2) Automatic load balancing both up and downstream.
3) Automatic failover.
4) If you got PI address space you can easily switch ISPs.
5) If one server goes down your are still good although this depends on the ISP stopping advertising your PI space.
LISP currently as an enormous amount of steam so I feel quite confident that the beta network will eventually convert to production state. At that point it will be just as easy to setup as NAT66 but without any of the drawbacks. All you would need is to login to the web interface of your standard router and check the LISP option. Then tell it four pieces of information: Your allocated EID, the address of the map service, your username and password.

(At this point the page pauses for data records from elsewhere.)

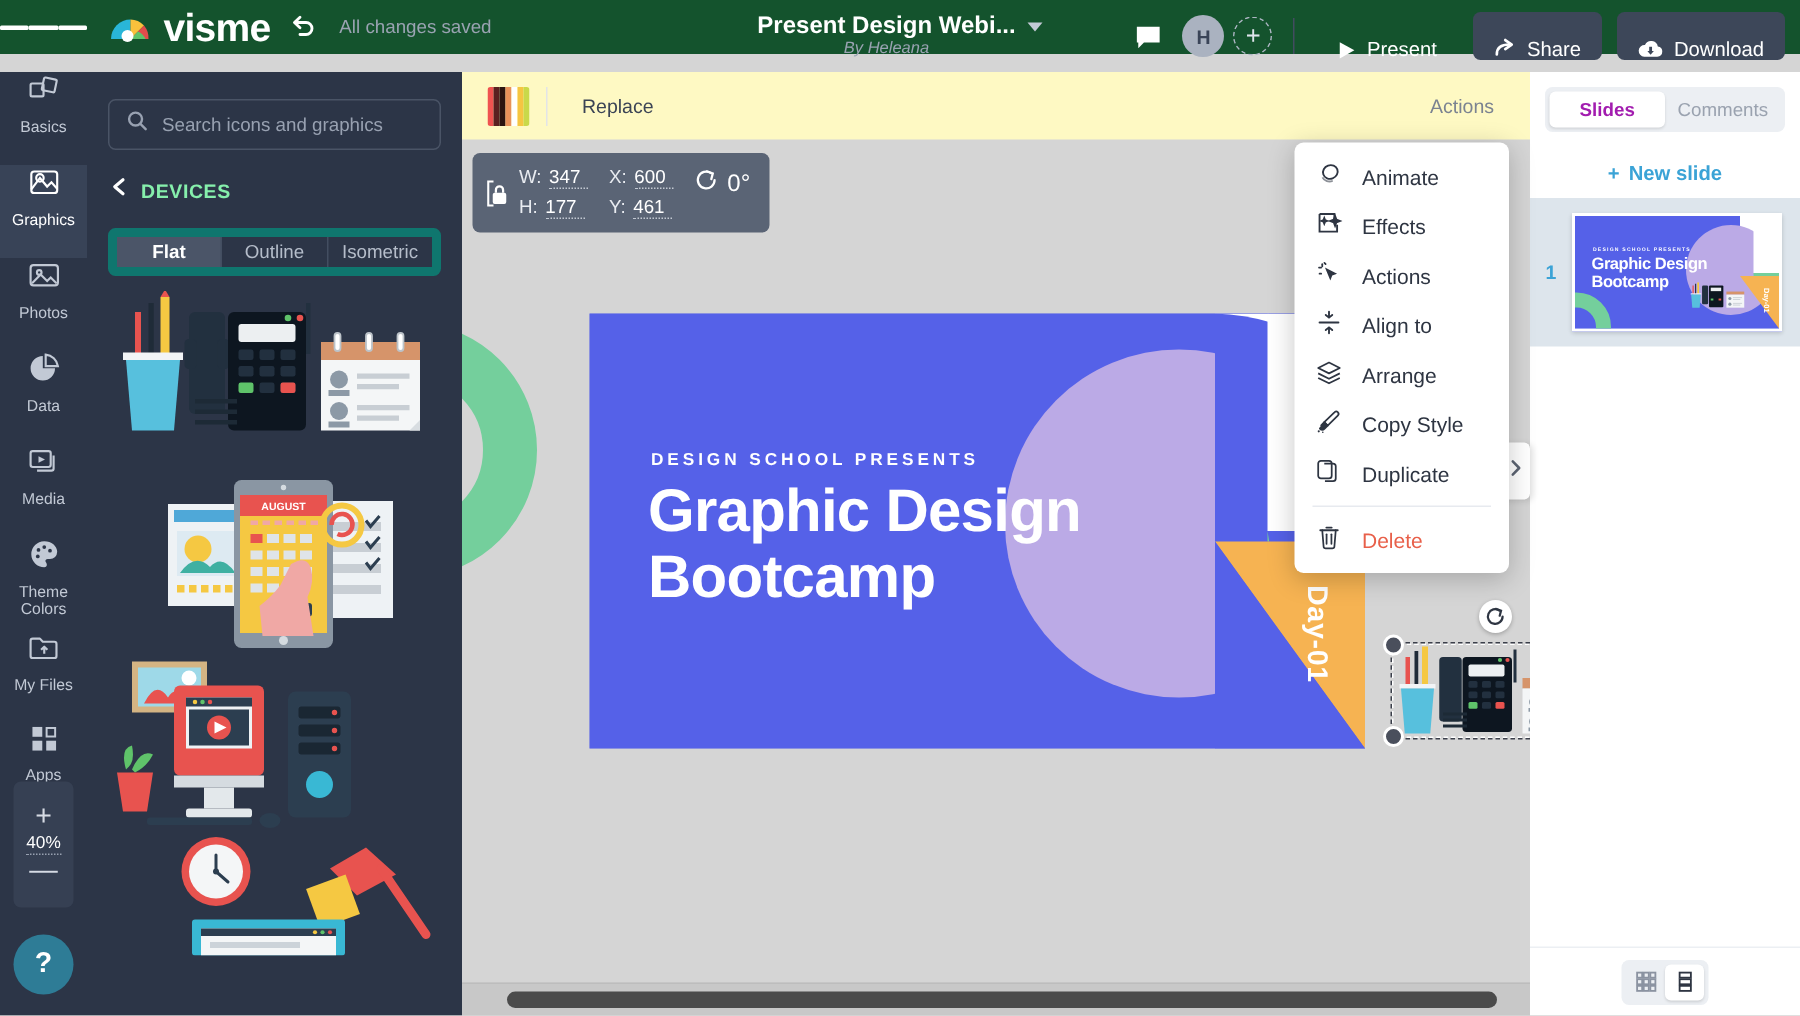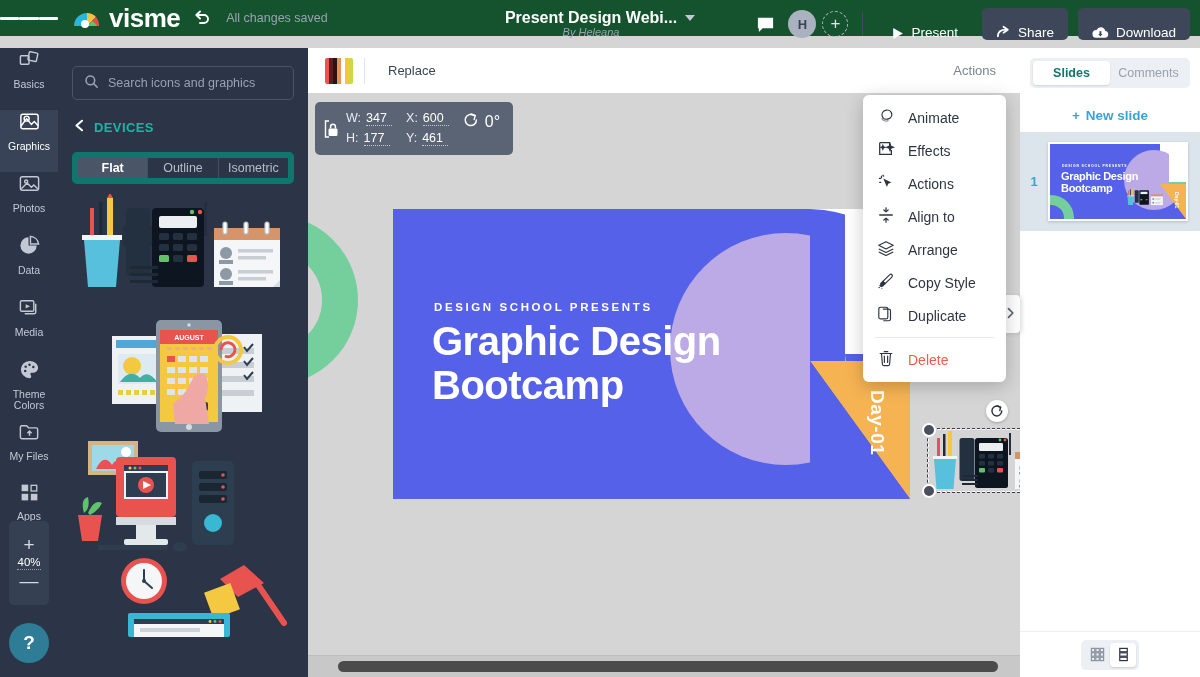"Replace" .prop-bar { background: #ffffff -> #fef9c3 }
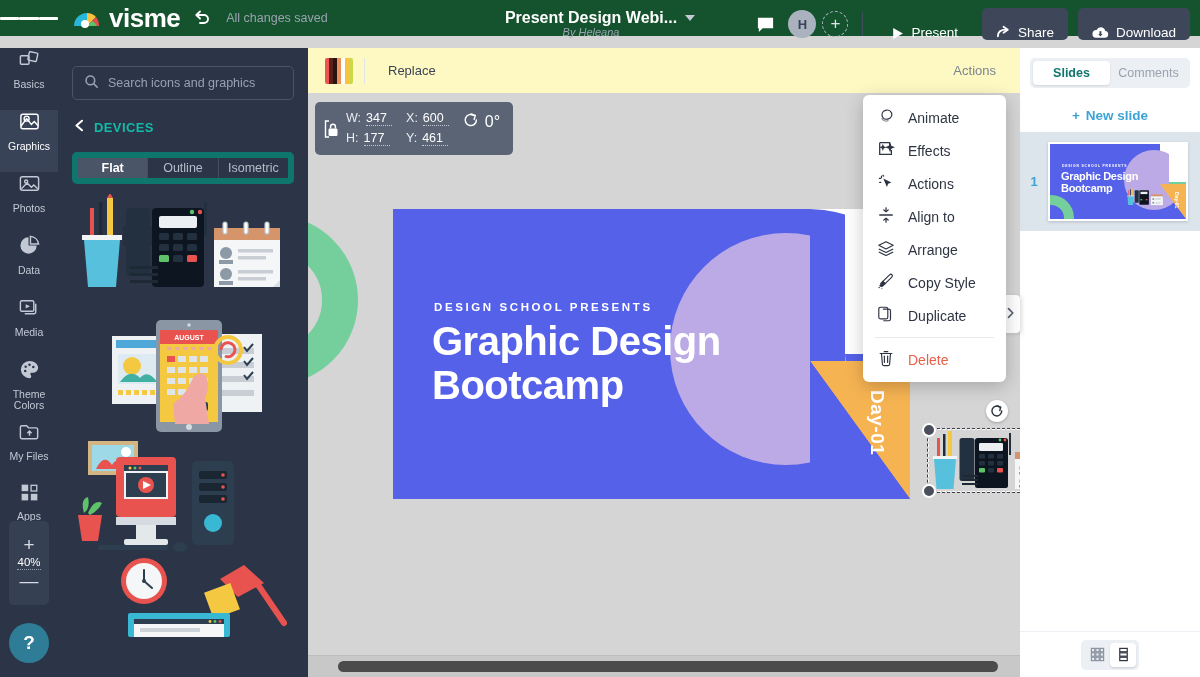"Slides" .rtab.active { color: #0f766e -> #a21caf }
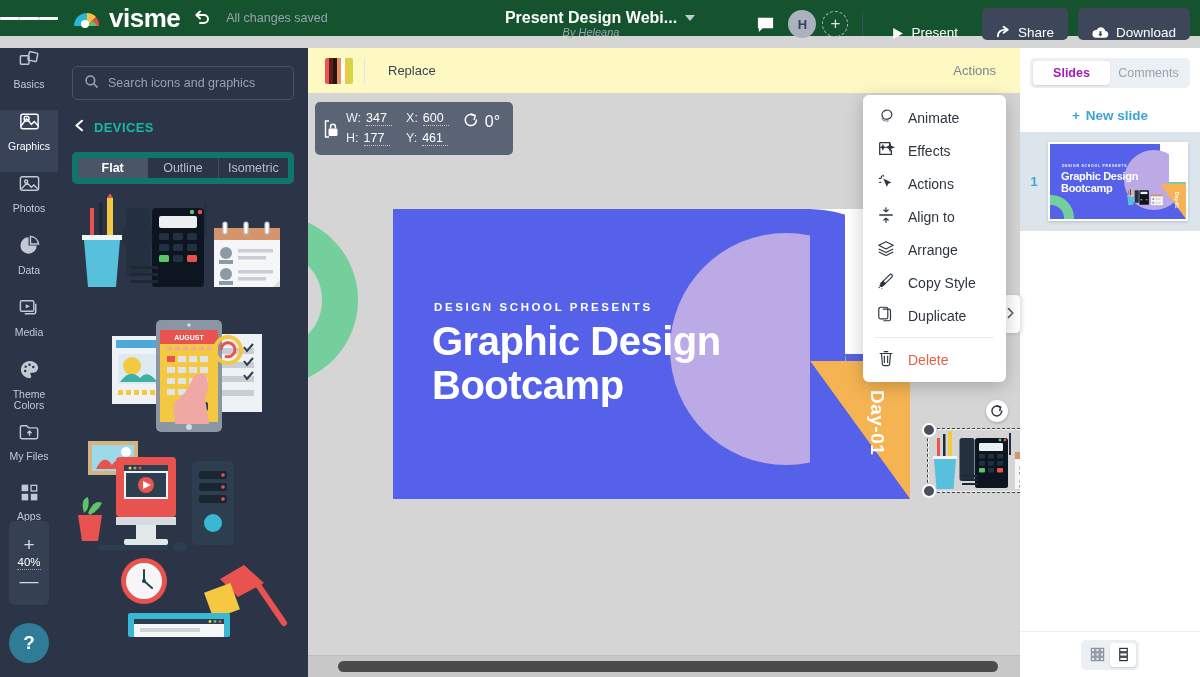"DEVICES" .cat-head .label { color: #14b8a6 -> #86efac }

Of course NAT66 will happen but I don't see multihoming or renumbering-protection as good use cases. These will be better handled by LISP. I don't see most applications getting good NAT66 handling the same way they have NAT44 handling today.
We are probably not going to get any more learnings or consensus out of this thread. I just wanted to point there are in fact more options than BGP and NAT66.